A skilled tarot reader will provide answers to the following questions:

What does the future hold for you? How will your relationships unfold? What is the best course of action to take?

Jupiter’s Diameter – the fifth planet in the solar system

Jupiter is known as the biggest planet in our solar system, measuring 142,984 kilometers in diameter. Its flattening coefficient is 0.06487, indicating a fast rotation period of 9 hours, 55 minutes, and 30 seconds. As a result, the equatorial line is 9,276 kilometers wider than the polar line, which measures 133,708 kilometers.

Saturn’s diameter, the sixth planet in the solar system

Saturn is the second largest planet in the solar system, with a diameter of 120,536 km. Its shape is slightly flattened, with a flattening factor of 0.09796. This is due to its sideric rotation, which takes about 10 hours and 33 minutes. As a result of this flattening, Saturn’s polar diameter is 108,728 km, while its equatorial diameter is 120,536 km. This means that there is a difference of 12,000 km between the two diameters.

Let’s talk about Uranus now!

Uranus is positioned third in line from the Sun and has a diameter of 50724 km. It takes Uranus 17 hours, 14 minutes, and 24 seconds to complete one axial revolution. As a result, the diameter at the poles measures 49946 km, while the diameter at the equator is slightly larger at 51118 km. This gives Uranus a difference in diameter of -1172 km, with a flattening index of -0.0229.

The size of Neptune – the 8th planet in the Solar System

Neptune has a diameter of 48244 kilometers. However, it completes one full axial revolution in 16 hours, 6 minutes, and 36 seconds. This results in a difference of 846 kilometers, with its equatorial diameter measuring between 48682 km and 49528 km.

Therefore, the diameter of Neptune is not only influenced by its composition but also by the speed of its axial rotation. Gas giants, like Neptune, have faster revolutions compared to the inner planets, leading to a more noticeable difference in their diameters.

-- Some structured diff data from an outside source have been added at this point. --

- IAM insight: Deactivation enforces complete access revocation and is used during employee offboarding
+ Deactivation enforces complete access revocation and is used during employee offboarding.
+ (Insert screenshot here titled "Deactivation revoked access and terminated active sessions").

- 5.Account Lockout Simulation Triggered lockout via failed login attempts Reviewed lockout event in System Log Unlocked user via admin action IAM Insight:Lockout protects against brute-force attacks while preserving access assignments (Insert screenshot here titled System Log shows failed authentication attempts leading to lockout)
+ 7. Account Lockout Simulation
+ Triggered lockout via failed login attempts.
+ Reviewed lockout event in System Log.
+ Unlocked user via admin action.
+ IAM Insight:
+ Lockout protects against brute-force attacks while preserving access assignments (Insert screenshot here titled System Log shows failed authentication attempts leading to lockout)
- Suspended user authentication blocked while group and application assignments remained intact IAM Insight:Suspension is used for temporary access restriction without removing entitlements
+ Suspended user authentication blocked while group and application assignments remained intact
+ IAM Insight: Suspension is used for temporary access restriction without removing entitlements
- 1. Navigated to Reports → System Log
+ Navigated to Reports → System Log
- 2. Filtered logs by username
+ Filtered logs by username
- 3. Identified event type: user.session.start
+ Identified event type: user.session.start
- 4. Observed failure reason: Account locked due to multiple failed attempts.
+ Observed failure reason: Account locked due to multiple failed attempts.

• Interesting facts about planets;
• The smallest planet;
• The largest planet;
• The most distant planet;
• The closest planet to Earth;
• The hottest planet;
• The orbits of planets;
• The dimensions of planets;
• The diameter of planets;
• The number of planets in the solar system;
• The order of the planets;
• The former planets of the Solar System;

In 2005, it was established that there are eight planets in our solar system. This conclusion was reached after the discovery made by M. Browne, who demonstrated that Pluto should be classified as a dwarf planet. There is some debate among scientists regarding this classification, with some advocating for Pluto to be reclassified as a planet, while others support Michael’s findings. There have even been suggestions to increase the number of planets to twelve. To address these discrepancies, scientists have developed criteria for categorizing celestial objects as planets:

1. Planets must orbit around the Sun.
2. Planets must have enough mass to maintain a spherical shape due to gravity.
3. Planets must clear their orbital path of any additional objects.

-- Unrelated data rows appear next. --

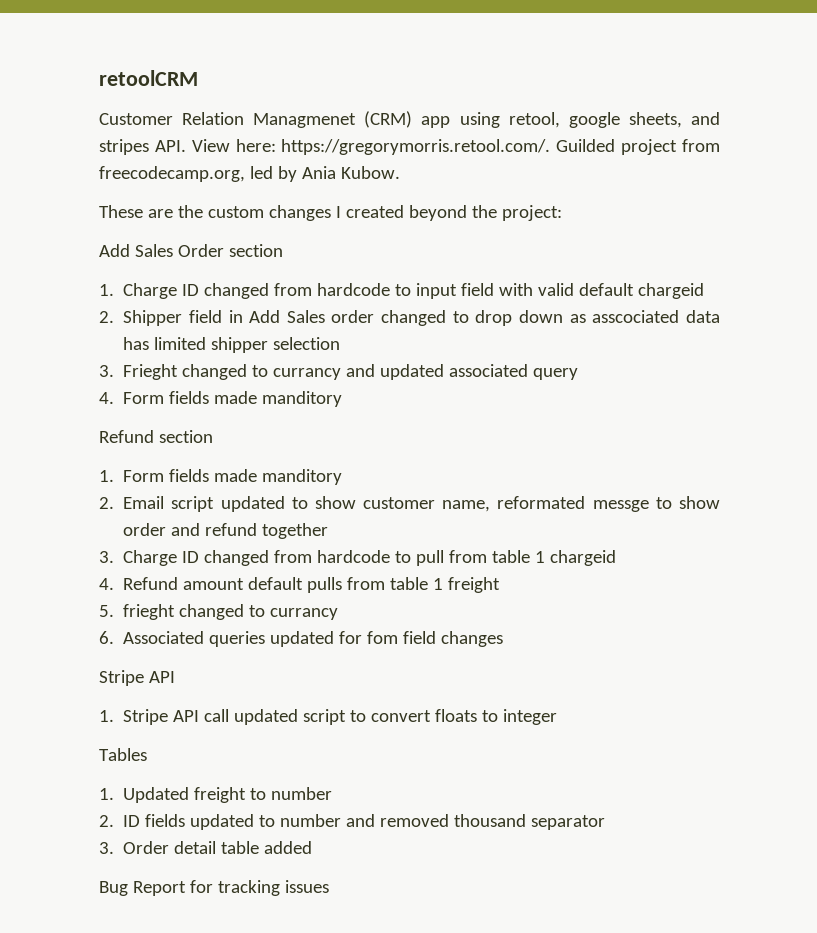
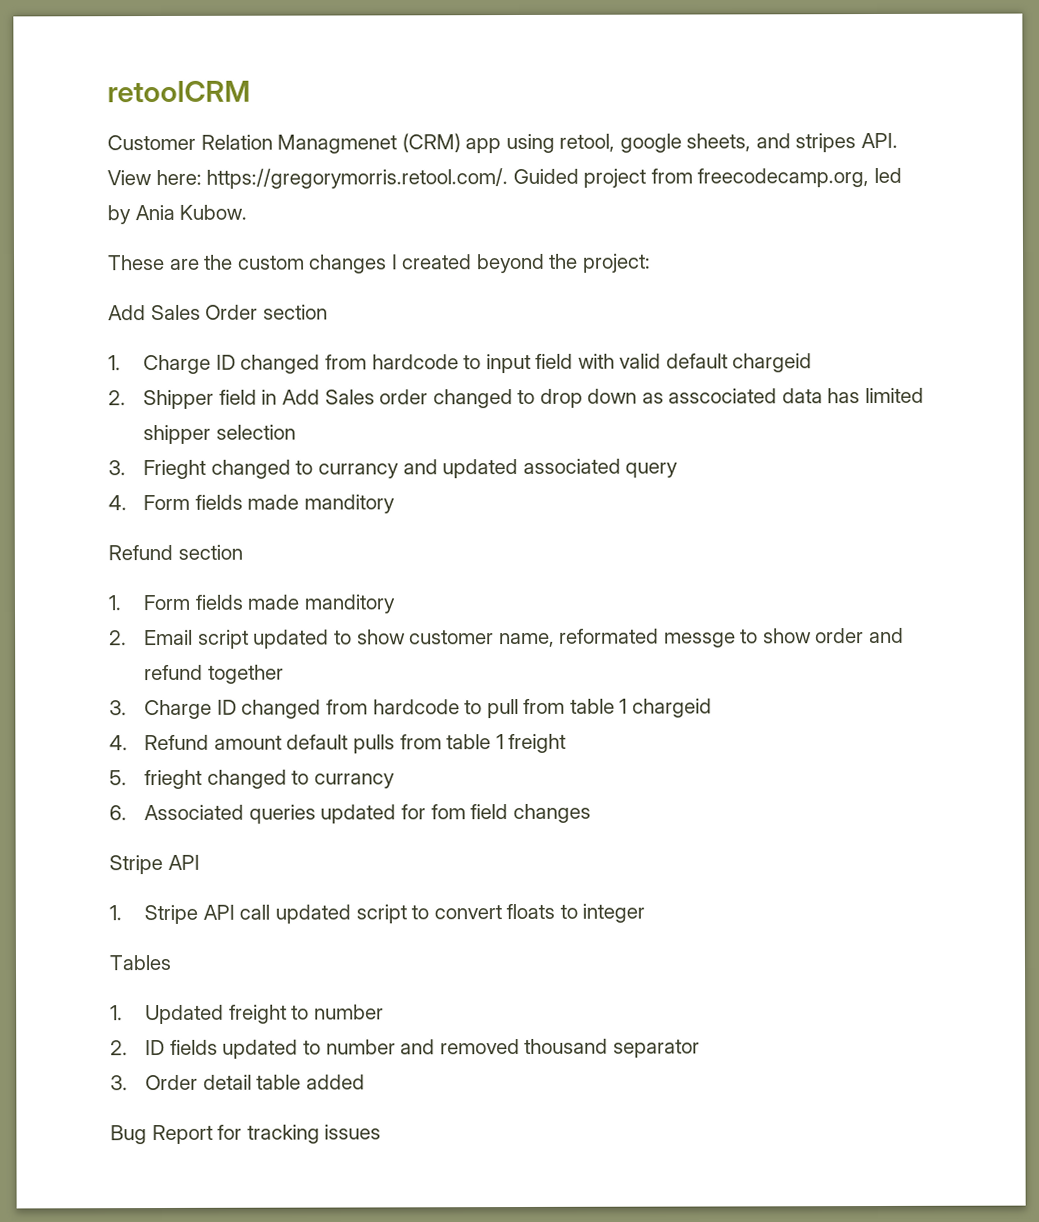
- Customer Relation Managmenet (CRM) app using retool, google sheets, and stripes API. View here: https://gregorymorris.retool.com/. Guilded project from freecodecamp.org, led by Ania Kubow.
+ Customer Relation Managmenet (CRM) app using retool, google sheets, and stripes API. View here: https://gregorymorris.retool.com/. Guided project from freecodecamp.org, led by Ania Kubow.

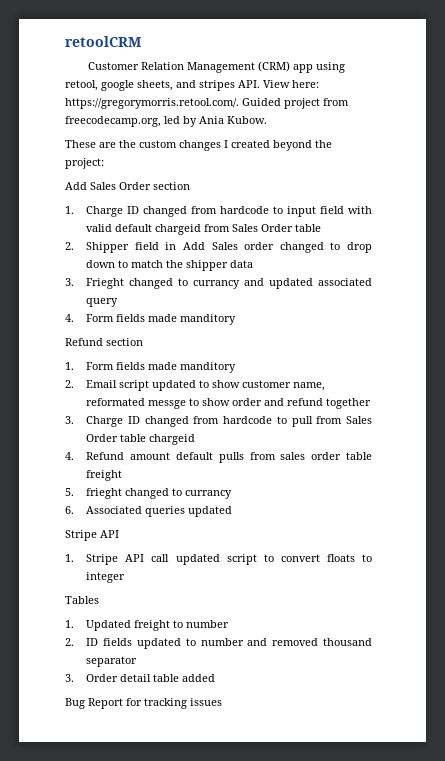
- Customer Relation Managmenet (CRM) app using retool, google sheets, and stripes API. View here: https://gregorymorris.retool.com/. Guided project from freecodecamp.org, led by Ania Kubow.
+ Customer Relation Management (CRM) app using retool, google sheets, and stripes API. View here: https://gregorymorris.retool.com/. Guided project from freecodecamp.org, led by Ania Kubow.
- 1. Charge ID changed from hardcode to input field with valid default chargeid
+ 1. Charge ID changed from hardcode to input field with valid default chargeid from Sales Order table
- 2. Shipper field in Add Sales order changed to drop down as asscociated data has limited shipper selection
+ 2. Shipper field in Add Sales order changed to drop down to match the shipper data
- 3. Charge ID changed from hardcode to pull from table 1 chargeid
+ 3. Charge ID changed from hardcode to pull from Sales Order table chargeid
- 4. Refund amount default pulls from table 1 freight
+ 4. Refund amount default pulls from sales order table freight
- 6. Associated queries updated for fom field changes
+ 6. Associated queries updated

Pluto did not meet these criteria and was consequently removed from the roster of planets.

Mercury

Located in close proximity to the Sun is the first and nearest planet to it – Mercury. The distance between Mercury and the Sun is approximately 58 million kilometers. This celestial body is recognized as the smallest planet in our solar system. Its diameter measures just over 4800 kilometers, and it takes eighty-seven Earth days for Mercury to complete one orbit around the Sun, while a single day on Mercury lasts only fifty-nine days. The mass of this planet in our solar system is only 0.055 times that of Earth’s mass, which is equivalent to 3.3011 x 10 23 kg.

The surface of Mercury bears a resemblance to that of the Moon. An intriguing fact about this planet is that it does not possess any natural satellites.

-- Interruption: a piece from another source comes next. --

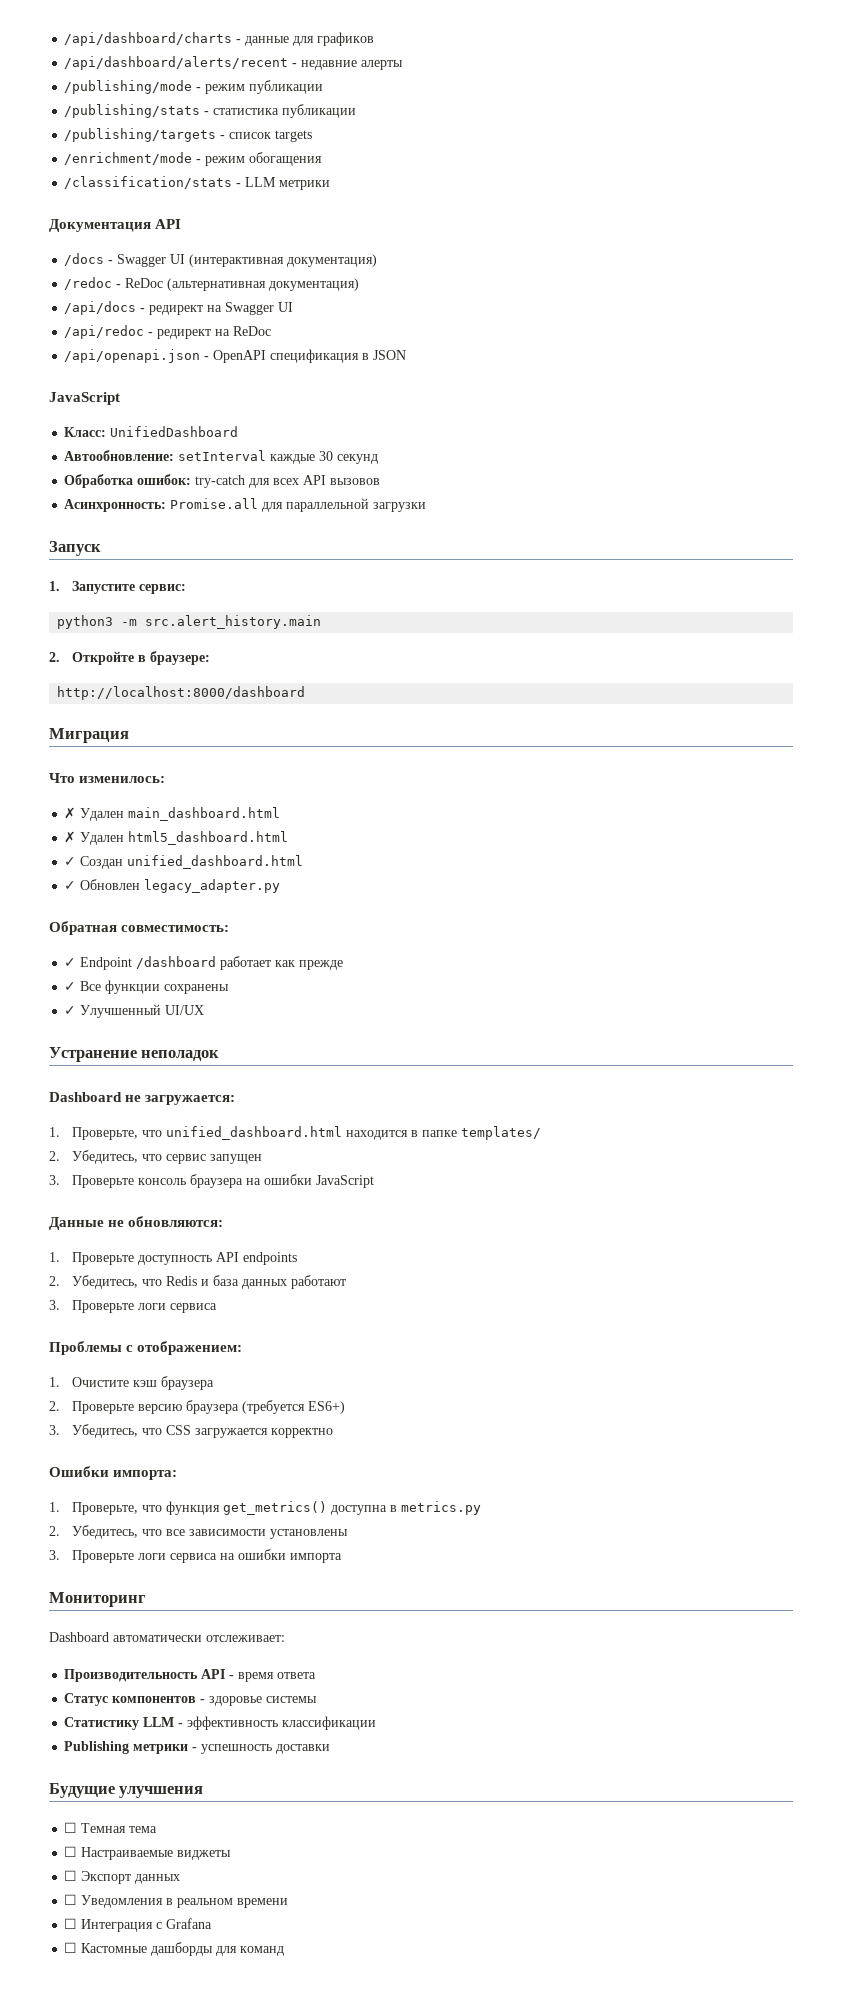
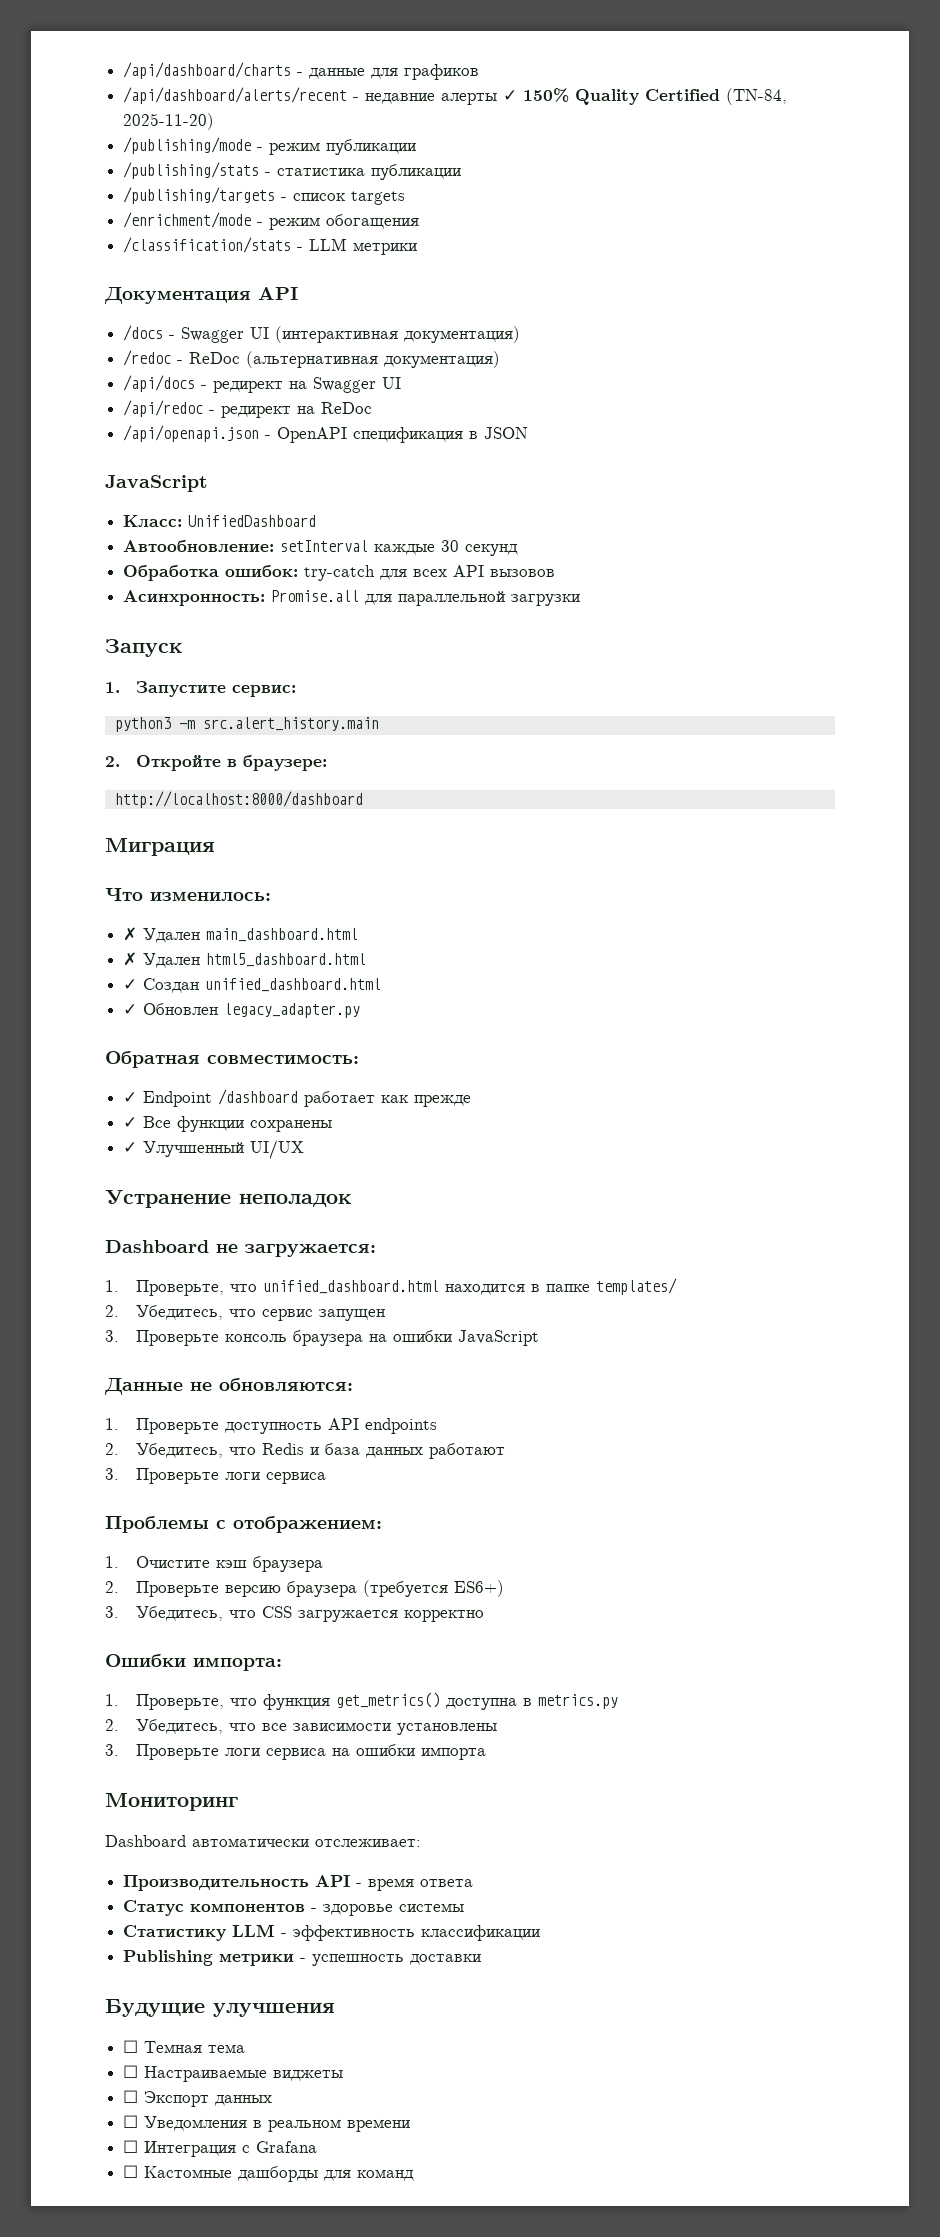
- /api/dashboard/alerts/recent - недавние алерты
+ /api/dashboard/alerts/recent - недавние алерты ✓ 150% Quality Certified (TN-84, 2025-11-20)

If an individual weighs fifty kilograms on Earth, their weight on Mercury would amount to approximately twenty kilograms. The temperature on Mercury fluctuates between -170 and +400 degrees Celsius.

The following celestial body in our solar system is Venus. It is located approximately 108 million kilometers away from the Sun. Although Venus has a diameter and mass similar to that of Earth, it is slightly smaller in size. Venus has a mass equal to 0.81 times that of Earth, which is approximately 4.886 x 10 24 kg. A year on Venus consists of 225 days. Additionally, Venus is known for its unique atmosphere, which consists of sulfuric acid, nitrogen, and carbon dioxide.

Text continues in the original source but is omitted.